A not complete yaml example

name: opv2v_lidar_and_camera
root_dir: "dataset/OPV2V/train"
validate_dir: "dataset/OPV2V/validate"
test_dir: "dataset/OPV2V/test"

yaml_parser: "load_general_params"
train_params:
  batch_size: &batch_size 1
  epoches: 20
  eval_freq: 2
  save_freq: 2
  max_cav: 5

comm_range: 70
input_source: ['lidar', 'camera', 'depth']
label_type: 'lidar'
cav_lidar_range: &cav_lidar [-51.2, -51.2, -3, 51.2, 51.2, 1]

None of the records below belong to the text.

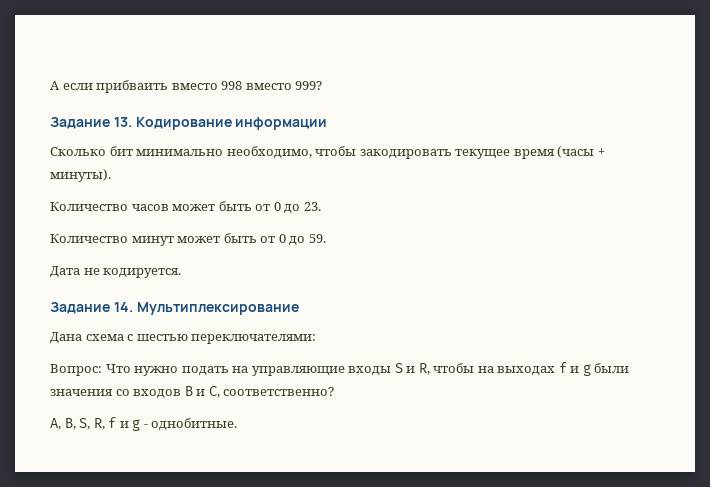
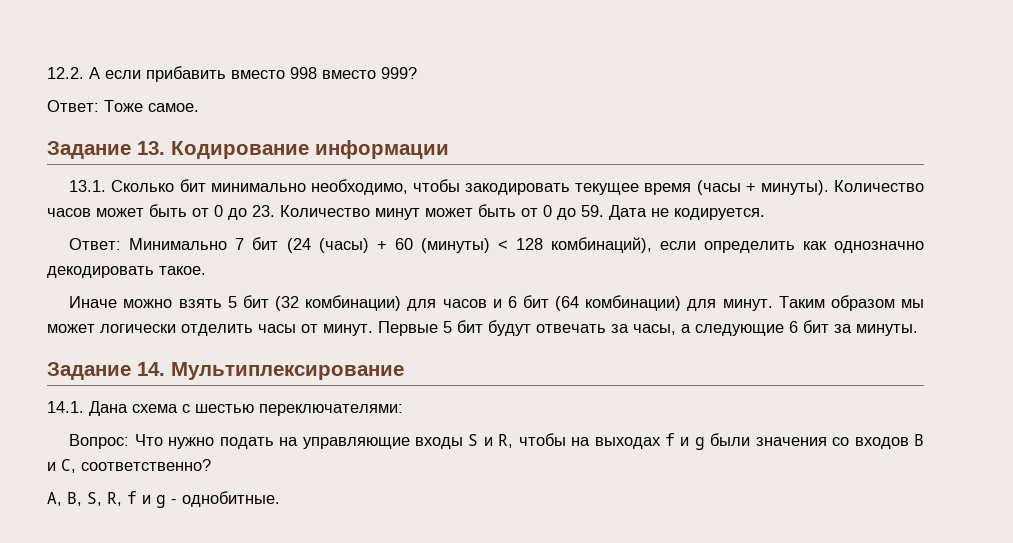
- А если прибваить вместо 998 вместо 999?
+ 12.2. А если прибавить вместо 998 вместо 999?
+ Ответ: Тоже самое.
- Сколько бит минимально необходимо, чтобы закодировать текущее время (часы + минуты).
- Количество часов может быть от 0 до 23.
- Количество минут может быть от 0 до 59.
- Дата не кодируется.
+ 13.1. Сколько бит минимально необходимо, чтобы закодировать текущее время (часы + минуты). Количество часов может быть от 0 до 23. Количество минут может быть от 0 до 59. Дата не кодируется.
+ Ответ: Минимально 7 бит (24 (часы) + 60 (минуты) < 128 комбинаций), если определить как однозначно декодировать такое.
+ Иначе можно взять 5 бит (32 комбинации) для часов и 6 бит (64 комбинации) для минут. Таким образом мы может логически отделить часы от минут. Первые 5 бит будут отвечать за часы, а следующие 6 бит за минуты.
- Дана схема с шестью переключателями:
+ 14.1. Дана схема с шестью переключателями:

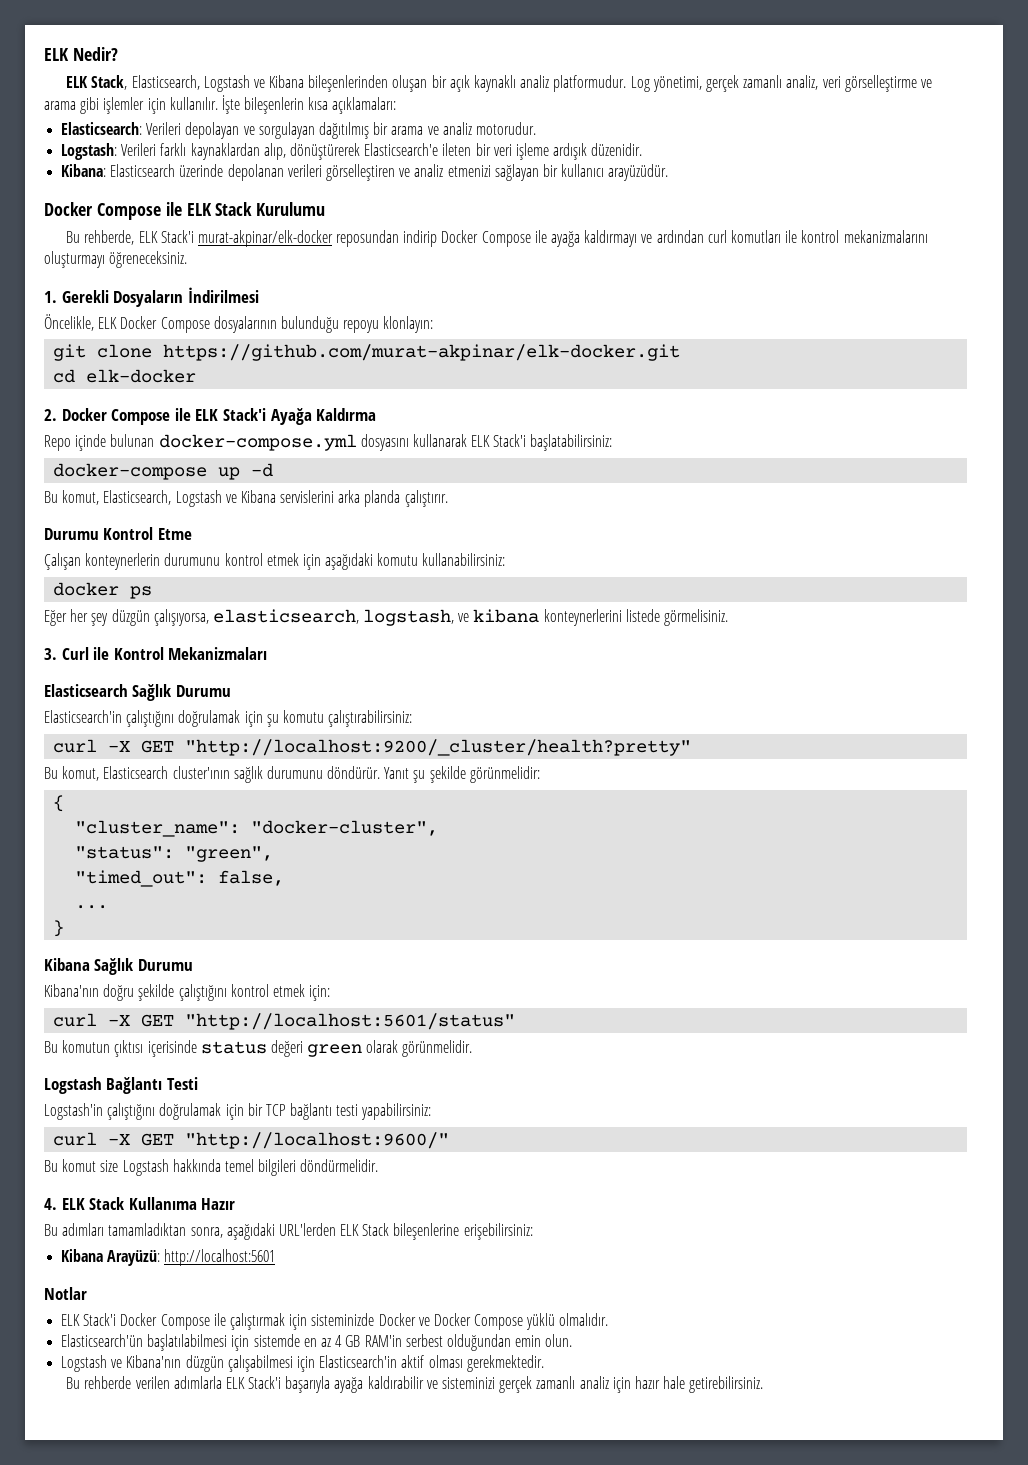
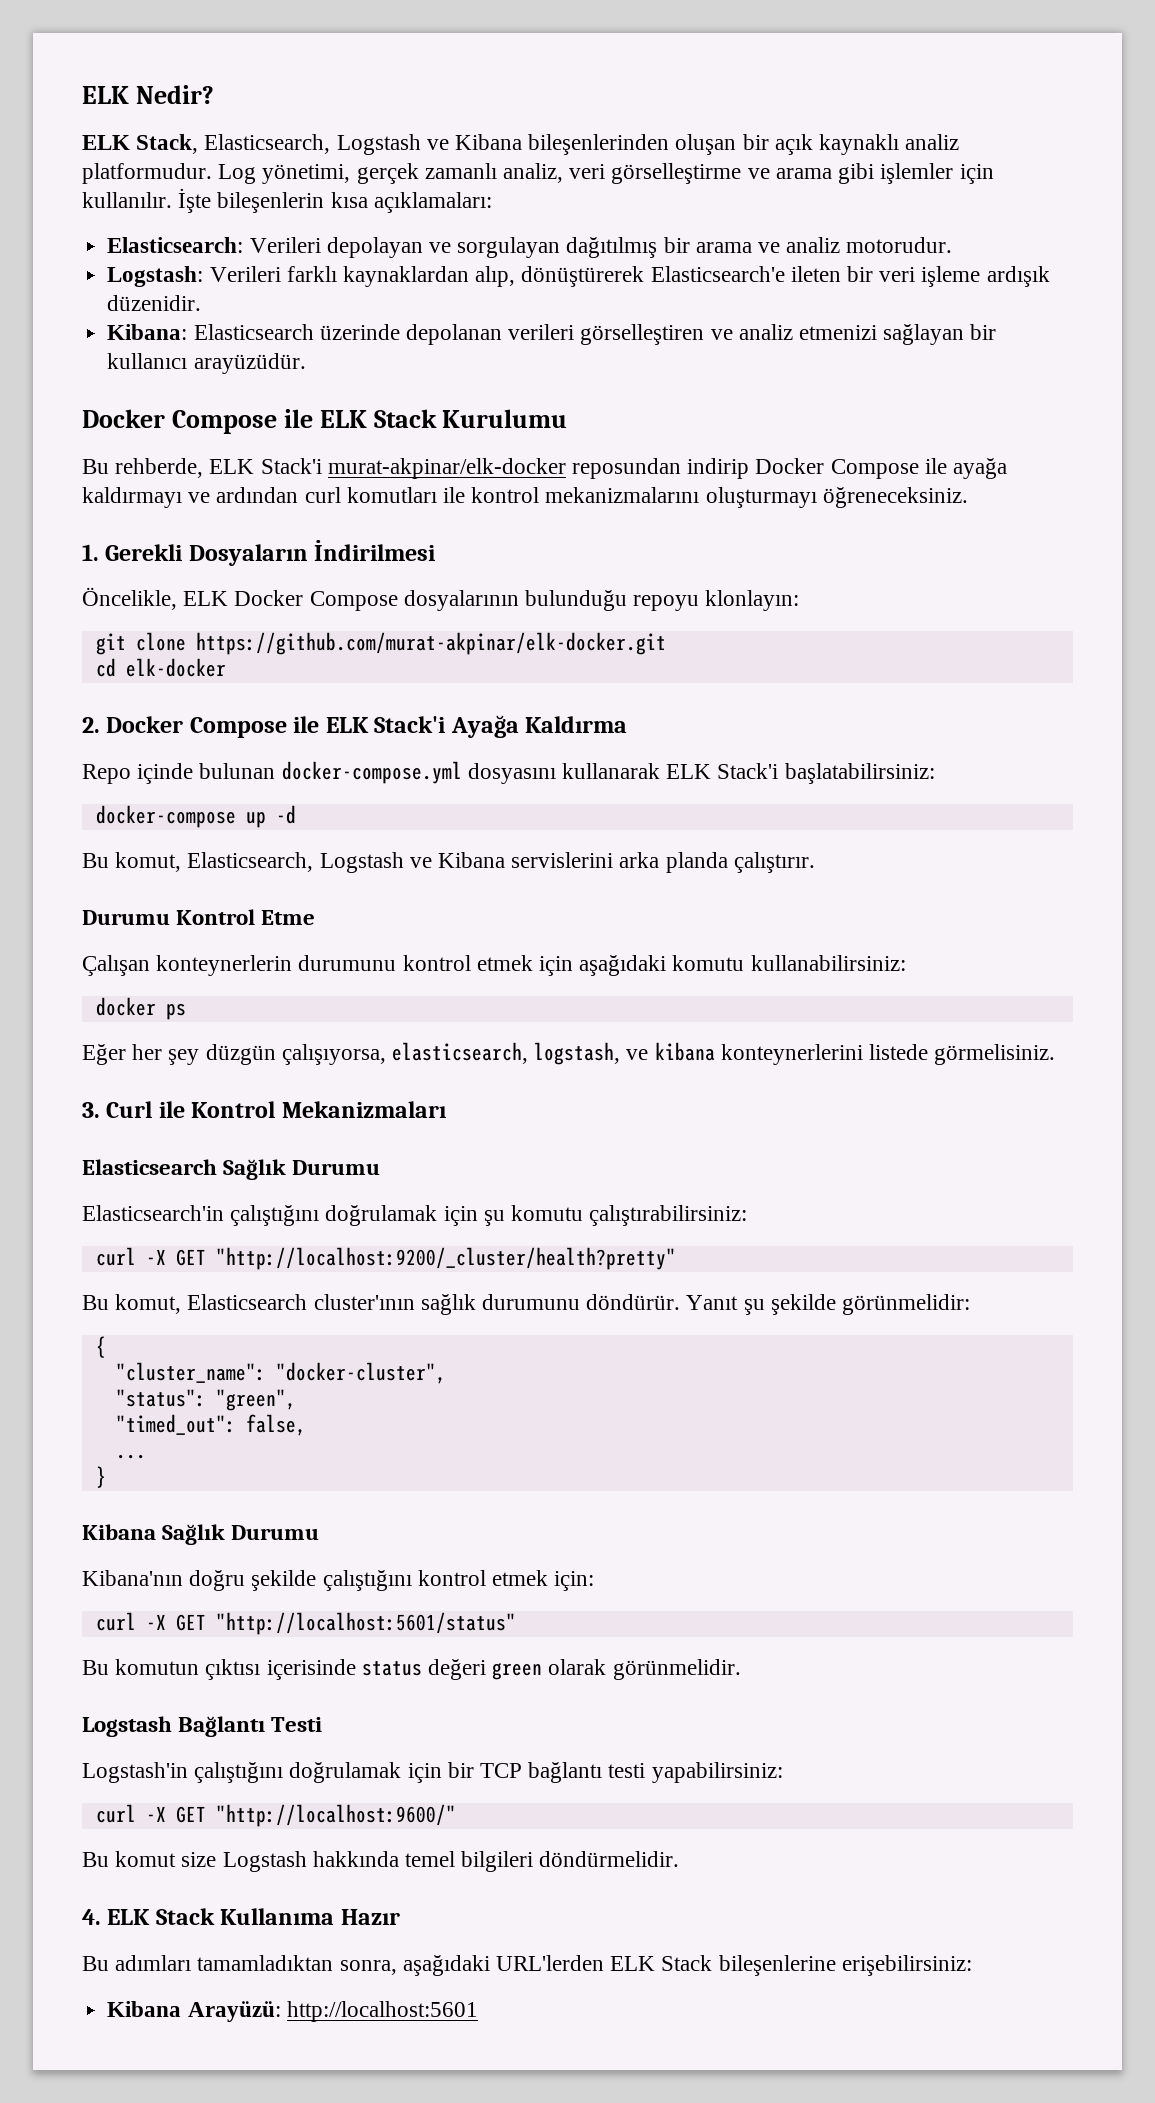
- Notlar
- ELK Stack'i Docker Compose ile çalıştırmak için sisteminizde Docker ve Docker Compose yüklü olmalıdır.
- Elasticsearch'ün başlatılabilmesi için sistemde en az 4 GB RAM'in serbest olduğundan emin olun.
- Logstash ve Kibana'nın düzgün çalışabilmesi için Elasticsearch'in aktif olması gerekmektedir.
- Bu rehberde verilen adımlarla ELK Stack'i başarıyla ayağa kaldırabilir ve sisteminizi gerçek zamanlı analiz için hazır hale getirebilirsiniz.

add_data_extension: ['bev_visibility.png']

fusion:
  core_method: 'intermediate'
  dataset: 'opv2v'
  args: 
    proj_first: false
    grid_conf: &grid_conf
      xbound: [-51.2, 51.2, 0.4]   # Limit the range of the x direction and divide the grids
      ybound: [-51.2, 51.2, 0.4]   # Limit the range of the y direction and divide the grids
      zbound: [-10, 10, 20.0]   # Limit the range of the z direction and divide the grids
      ddiscr: [2, 50, 48]
      mode: 'LID'
    data_aug_conf: &data_aug_conf
      resize_lim: [0.65, 0.7]
      final_dim: [384, 512]
      rot_lim: [-3.6, 3.6]
      H: 600
      W: 800
      rand_flip: False
      bot_pct_lim: [0.0, 0.05]
      cams: ['camera0', 'camera1', 'camera2', 'camera3']
      Ncams: 4

data_augment: # no use in intermediate fusion
  - NAME: random_world_flip
    ALONG_AXIS_LIST: [ 'x' ]

  - NAME: random_world_rotation
    WORLD_ROT_ANGLE: [ -0.78539816, 0.78539816 ]

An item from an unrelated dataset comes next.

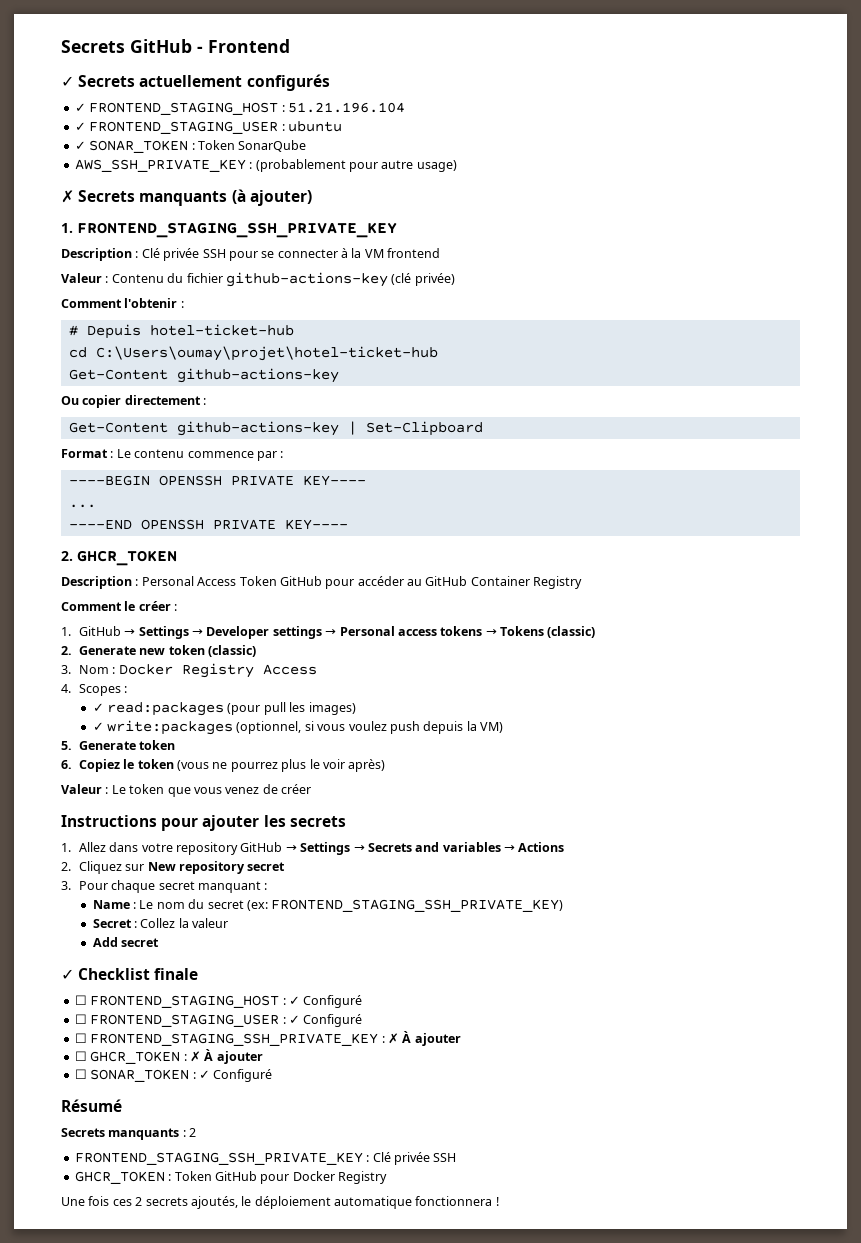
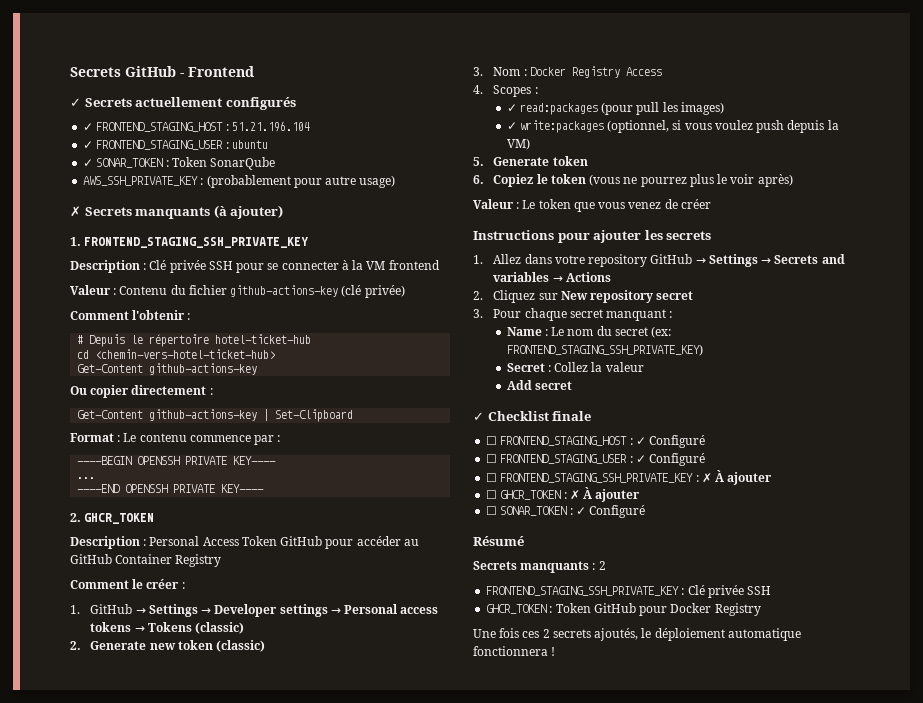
- # Depuis hotel-ticket-hub
+ # Depuis le répertoire hotel-ticket-hub
- cd C:\Users\oumay\projet\hotel-ticket-hub
+ cd <chemin-vers-hotel-ticket-hub>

  - NAME: random_world_scaling
    WORLD_SCALE_RANGE: [ 0.95, 1.05 ]

# preprocess-related
preprocess:
  # options: BasePreprocessor, VoxelPreprocessor, BevPreprocessor
  core_method: 'SpVoxelPreprocessor'
  args:
    voxel_size: &voxel_size [0.4, 0.4, 4]
    max_points_per_voxel: 32
    max_voxel_train: 32000
    max_voxel_test: 70000
  # detection range for each individual cav.
  cav_lidar_range: &cav_lidar [-51.2, -51.2, -3, 51.2, 51.2, 1]

# anchor box related
postprocess:
  core_method: 'VoxelPostprocessor' # VoxelPostprocessor, BevPostprocessor supported
  gt_range: *cav_lidar
  anchor_args:
    cav_lidar_range: *cav_lidar
    l: 3.9
    w: 1.6
    h: 1.56
    r: &anchor_yaw [0, 90]
    feature_stride: 2
    num: &anchor_num 2
  target_args:
    pos_threshold: 0.6
    neg_threshold: 0.45
    score_threshold: 0.2
  order: 'hwl' # hwl or lwh
  max_num: 150 # maximum number of objects in a single frame. use this number to make sure different frames has the same dimension in the same batch
  nms_thresh: 0.15
  dir_args: &dir_args
    dir_offset: 0.7853
    num_bins: 2
    anchor_yaw: *anchor_yaw

# model related
model:
  core_method: YOUR_LIDAR_CAMERA_MODEL
  ...

loss:
  core_method: point_pillar_depth_loss
  args:
    pos_cls_weight: 2.0
    cls:
      type: 'SigmoidFocalLoss'
      alpha: 0.25
      gamma: 2.0
      weight: 1.0
    reg:
      type: 'WeightedSmoothL1Loss'
      sigma: 3.0
      codewise: true
      weight: 2.0
    dir:
      type: 'WeightedSoftmaxClassificationLoss'
      weight: 0.2
      args: *dir_args
    depth:
      weight: 1.0

optimizer:
  core_method: Adam
  lr: 0.002
  args:
    eps: 1e-10
    weight_decay: 1e-4

lr_scheduler:
  core_method: multistep #step, multistep and Exponential support
  gamma: 0.1
  step_size: [10, 25]
nxdxml commented 6 months ago

Thank you for your detailed explanation!